Work instructions
Each entry below should be printed exactly, with every image left out.

Provided data

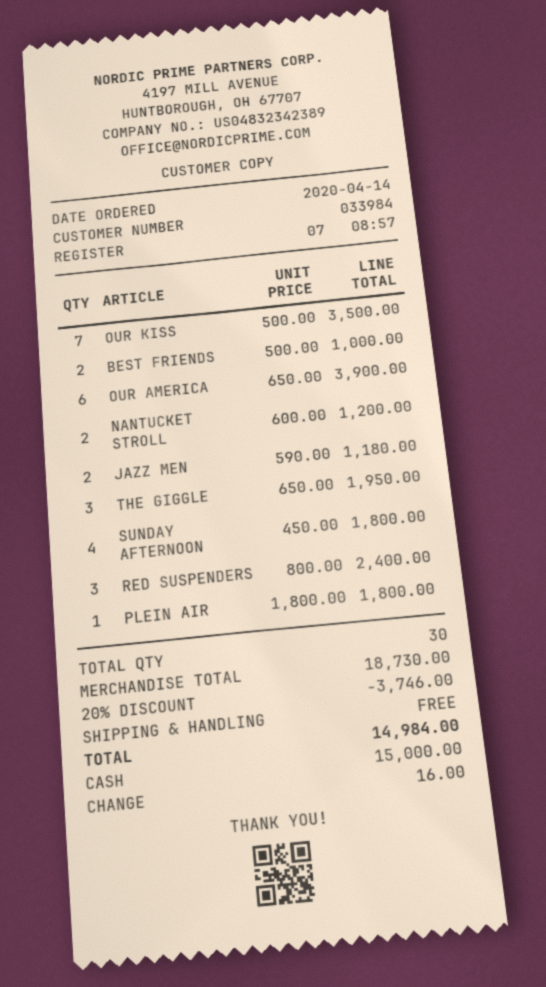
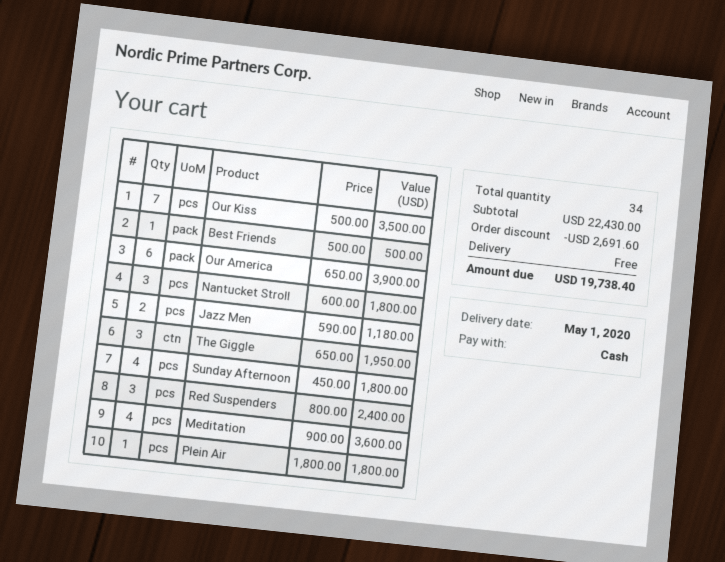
BEST FRIENDS: 2 x 500.00 = 1000.00 -> 1 x 500.00 = 500.00
NANTUCKET STROLL: 2 x 600.00 = 1200.00 -> 3 x 600.00 = 1800.00
Meditation: none -> 4 x 900.00 = 3600.00
total quantity: 30 -> 34
subtotal: 18730.00 -> 22430.00
discount: 3746.00 -> 2691.60
total: 14984.00 -> 19738.40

Answer below
BEST FRIENDS: 2 x 500.00 = 1000.00 -> 1 x 500.00 = 500.00
NANTUCKET STROLL: 2 x 600.00 = 1200.00 -> 3 x 600.00 = 1800.00
Meditation: none -> 4 x 900.00 = 3600.00
total quantity: 30 -> 34
subtotal: 18730.00 -> 22430.00
discount: 3746.00 -> 2691.60
total: 14984.00 -> 19738.40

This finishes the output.